The victim does not carry the responsibility for the actions of her partner. There is no excuse or supposed reason for abusing anyone, at any time, under any circumstances. As we have said in the pages, Abuse is NOT a mistake. It IS a choice. The victim will have her own work to do in terms of becoming free of fear, implementing strong boundaries, handling the guilt she may feel at separating, recovering from the degrading shame she has experienced, and coping with all the consequences of the primary trauma or Double Abuse® she has suffered, as well as the consequences of her decision to stay or go.

The perpetrator has deep, consistent, and profound work to do in recognizing his long-held patriarchal belief systems, becoming accountable for the purposes he had for the abuse, learning how to treat a partner with equality and in mutually beneficial ways, repairing damage, making amends, and learning how to be emotionally present and responsible for his own internal life, mentally and psychologically, and its expression. Without this work, any thought of reunion is fraught with potential danger.

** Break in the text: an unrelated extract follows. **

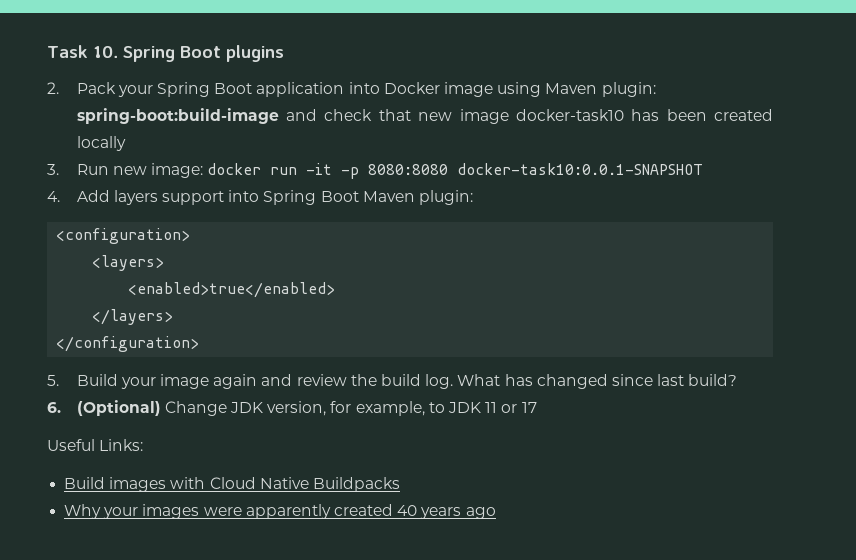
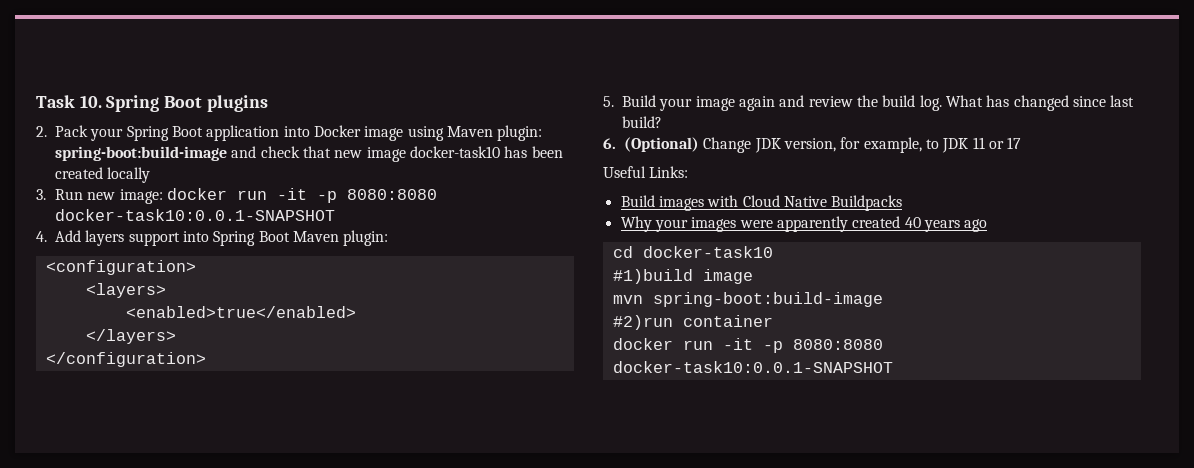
(496, 513) none -> [612,246,773,258] [612,269,753,284] [612,292,883,307] [612,315,773,330] [612,338,883,353] [612,361,893,373] // cd docker-task10 // #1)build image // mvn spring-boot:build-image // #2)run container // docker run -it -p 8080:8080 docker-task10:0.0.1-SNAPSHOT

We, as founders of The MEND Project, have gone in different directions concerning reunion. For one of us, divorce became the inevitable result of separation, because not only was the partner unwilling to do the work involved, he refused to recognize the problems that existed as he continued the abuse. After her own rigorous process of clarification, struggling with the decision to separate, coming to terms with the heartbreaking fact that her husband was unable to recognize the damage he was doing or engage in repair, she made the difficult decision to divorce. Eventually, after her own internal work, she was able to marry again now with a husband who is reciprocal and respectful, supportive, loving, and her best friend. For the other one of us, both she and her partner fundamentally wanted to save the marriage, despite its many challenges. In order to find clarity, gain perspective, create safety, and establish boundaries, she separated, continuing to do her own individual therapeutic work. Her partner, struggling to give up the destructive relationships with certain friends and affiliations who were double abusing, and with a great deal of help in skilled and effective therapy and programs, came to the place where he could finally recognize the covert abuse that he engaged in and do the long and grueling work to find a completely different way of relating. They have reunited and are enjoying their life together in ways they never thought possible, while continuing to do their reparative work individually and together.

We hope that these pages will help you sort out what is happening to you in your primary relationship and support you on your journeys to clarity, courage, hope, and health.